Lewis Lake is just around the corner from Yellowstone Lake and is in the south park area just a few miles down from Shoshone Lake. I rowed my WoodenBoat around the lake and fished the edges for Lake Trout with a five weight fly rod and a variety of my most productive flies. The water was ice cold and so were the fish… too cold to take a fly evidently. When the afternoon wind picked up, the waves got choppy. White-caps drove me off the lake and to the rivers… (these lakes are not a good place for any boat without a motor when the wind picks up).

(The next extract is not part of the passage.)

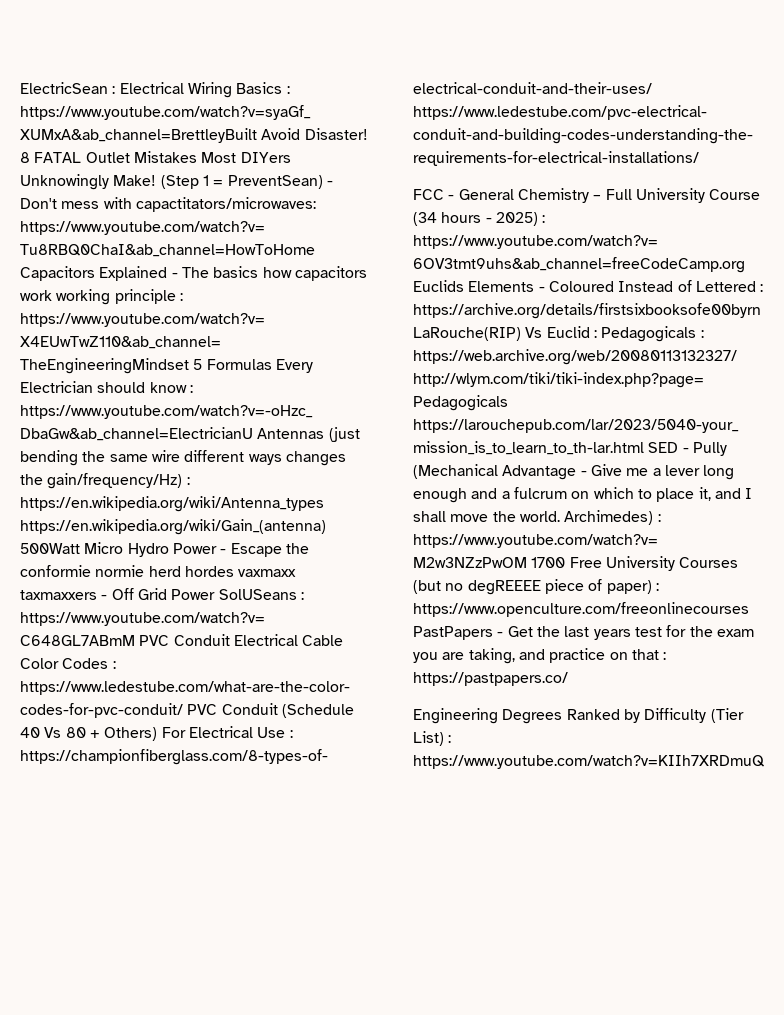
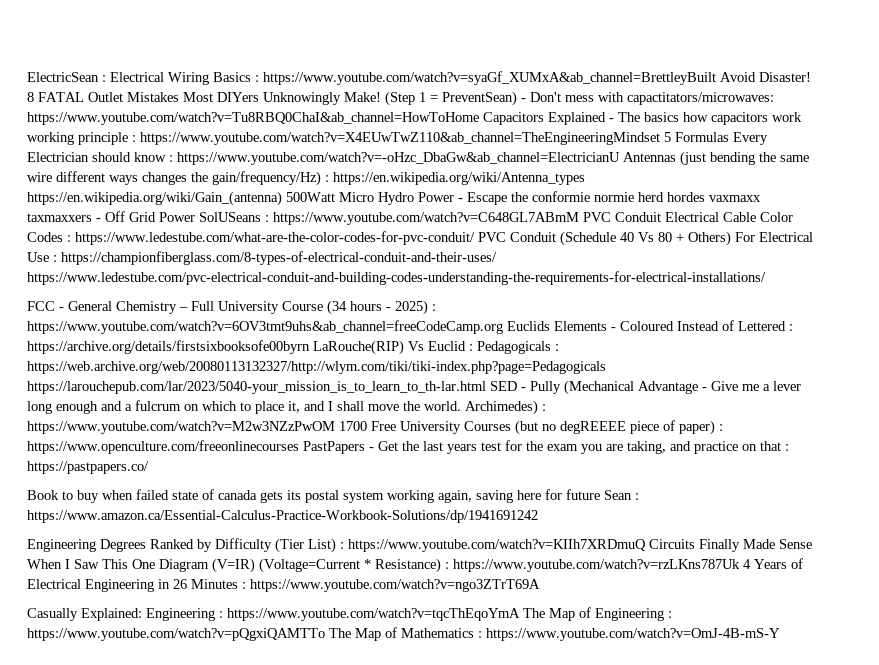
+ Book to buy when failed state of canada gets its postal system working again, saving here for future Sean : https://www.amazon.ca/Essential-Calculus-Practice-Workbook-Solutions/dp/1941691242
- Engineering Degrees Ranked by Difficulty (Tier List) : https://www.youtube.com/watch?v=KIIh7XRDmuQ
+ Engineering Degrees Ranked by Difficulty (Tier List) : https://www.youtube.com/watch?v=KIIh7XRDmuQ Circuits Finally Made Sense When I Saw This One Diagram (V=IR) (Voltage=Current * Resistance) : https://www.youtube.com/watch?v=rzLKns787Uk 4 Years of Electrical Engineering in 26 Minutes : https://www.youtube.com/watch?v=ngo3ZTrT69A
+ Casually Explained: Engineering : https://www.youtube.com/watch?v=tqcThEqoYmA The Map of Engineering : https://www.youtube.com/watch?v=pQgxiQAMTTo The Map of Mathematics : https://www.youtube.com/watch?v=OmJ-4B-mS-Y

Driving the park roads to reach the Fire Hole River, I had a number of buffalo encounters – beside the road, crossing the road, just standing on the roads. There is a Park Rule that requires visitors to stay at least 25 yards away from the Bison – no problem. Evidently not everyone got the message as I spotted a number of tourists with camera phones and IPads as close as 10 feet away. There were two reported attacks on tourists while I was in the park – both were the result of the “proximity rule” being broken. Don’t blame the bison.
The fishing was good on the Fire Hole and I kept a nice Brown Trout for dinner, chopped up a potato & onion, dusted the morel mushrooms I’d found on the Snake River in flour and deep fried them in peanut oil, lightly seasoned the fish with fresh squeezed lemon and sealed it in foil …

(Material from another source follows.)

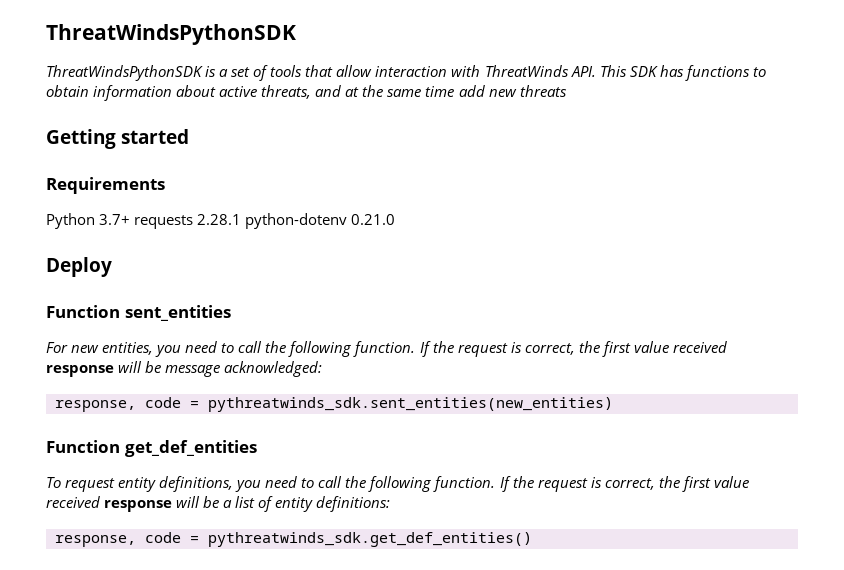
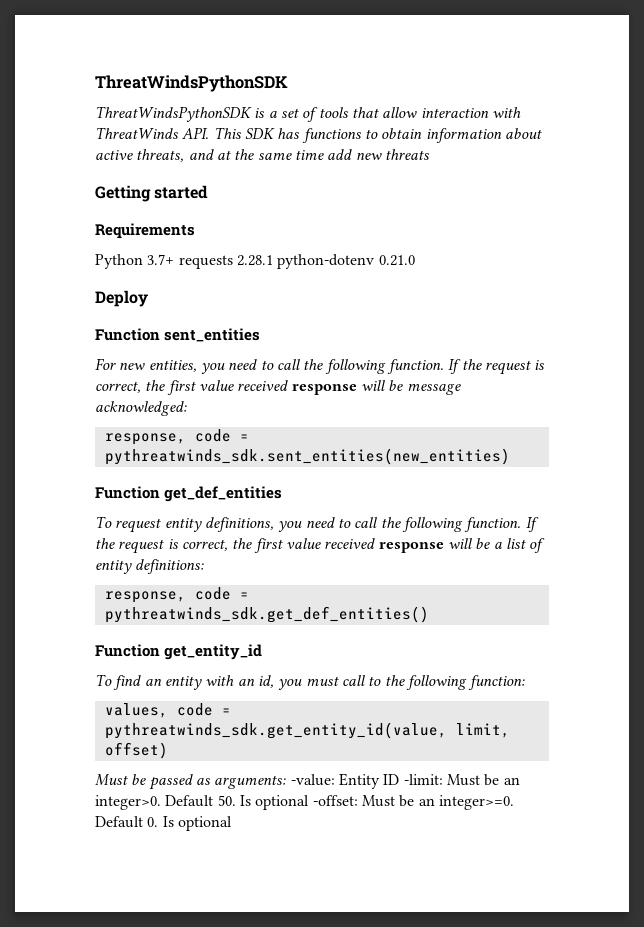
+ Function get_entity_id
+ To find an entity with an id, you must call to the following function:
+ values, code = pythreatwinds_sdk.get_entity_id(value, limit, offset)
+ Must be passed as arguments: -value: Entity ID -limit: Must be an integer>0. Default 50. Is optional -offset: Must be an integer>=0. Default 0. Is optional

After-dinner reading material was about the explorers and mountain men who first saw this Wyoming territory in the early 1800’s – well before it was a park. Men who’s names are remembered by the features in and around the park – John Colter, Jedidiah Smith, Jim Bridger, and Daniel Potts to name a few.

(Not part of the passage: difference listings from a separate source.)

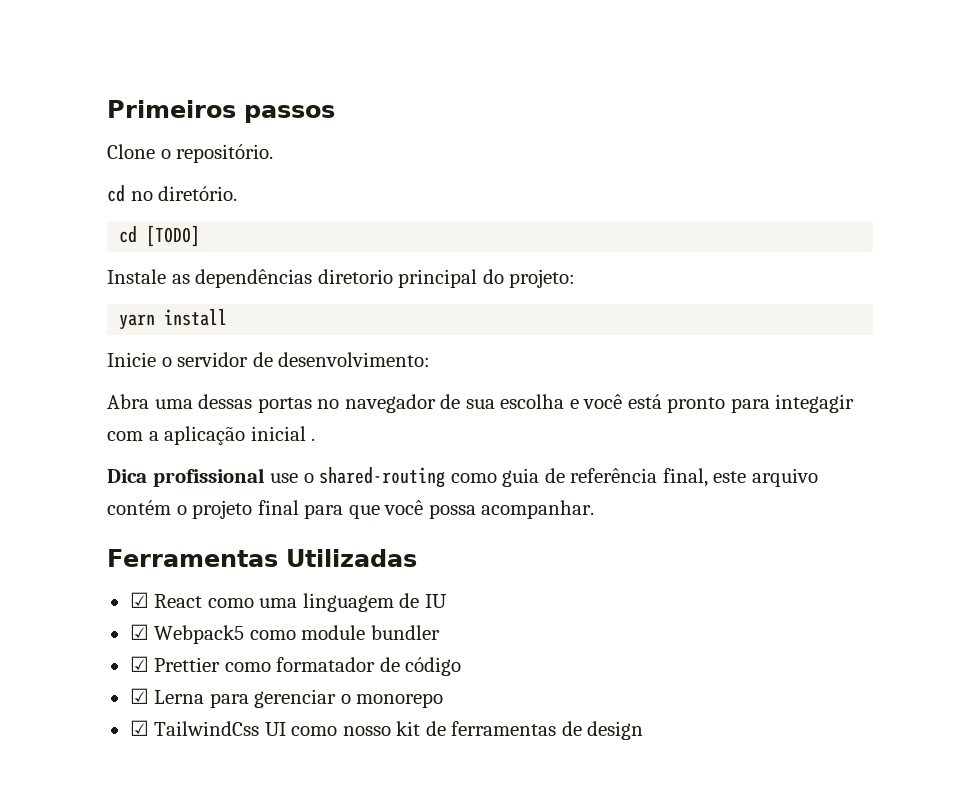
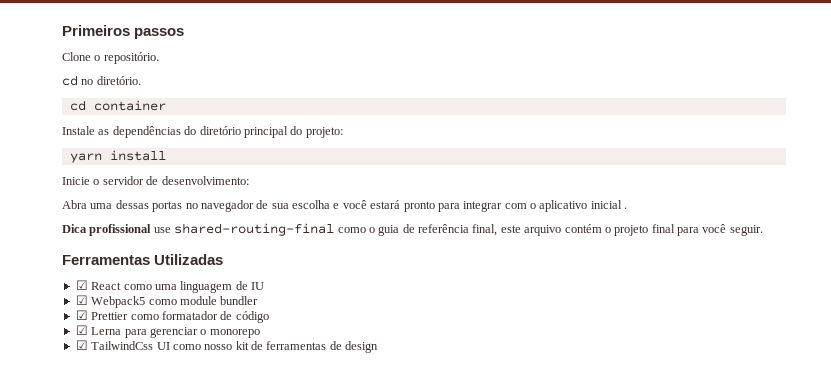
- cd [TODO]
+ cd container
- Instale as dependências diretorio principal do projeto:
+ Instale as dependências do diretório principal do projeto:
- Abra uma dessas portas no navegador de sua escolha e você está pronto para integagir com a aplicação inicial .
+ Abra uma dessas portas no navegador de sua escolha e você estará pronto para integrar com o aplicativo inicial .
- Dica profissional use o shared-routing como guia de referência final, este arquivo contém o projeto final para que você possa acompanhar.
+ Dica profissional use shared-routing-final como o guia de referência final, este arquivo contém o projeto final para você seguir.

It rained almost every night I was in Yellowstone Park – including the last one. I was just glad it wasn’t snow. It was warm and dry in my canvas tent.
On my way out of Yellowstone National Park, I visited a number of the classic sites including Yellowstone Falls, Old Faithful Geyser, and the steaming hot springs that seem to be around every turn in the road. Memorable woodenboat adventure for sure.
If you go there… “Boating is allowed on most of Yellowstone Lake and on Lewis Lake. Only non-motorized boating is allowed on most other lakes. Only one river is open to non-motorized boating: the Lewis River channel between Lewis and Shoshone lakes. Permits are required for all boats and float tubes. Boaters must have a Coast Guard approved wearable flotation device for each person. All boat permits (motorized & non-motorized) can be purchased at the South Entrance, Grant Village Backcountry Office, and Bridge Bay Ranger Station. Float tube only permits are available at the Mammoth, Canyon and Old Faithful backcountry offices, Northeast Entrance, and Bechler Ranger Station.”
“All boats must be inspected by NPS rangers for Aquatic Invasive Species (AIS) when obtaining a permit. As a precaution, any type watercraft suspected of harboring AIS will be subject to a non-chemical decontamination treatment. The use of jet skis, personal watercraft, airboats, submersibles, and similar vessels is prohibited in Yellowstone National Park.”
Yellowstone was our first National Park – signed into law by President Ulysses Grant in 1872 and is located in the Northwest corner of Wyoming.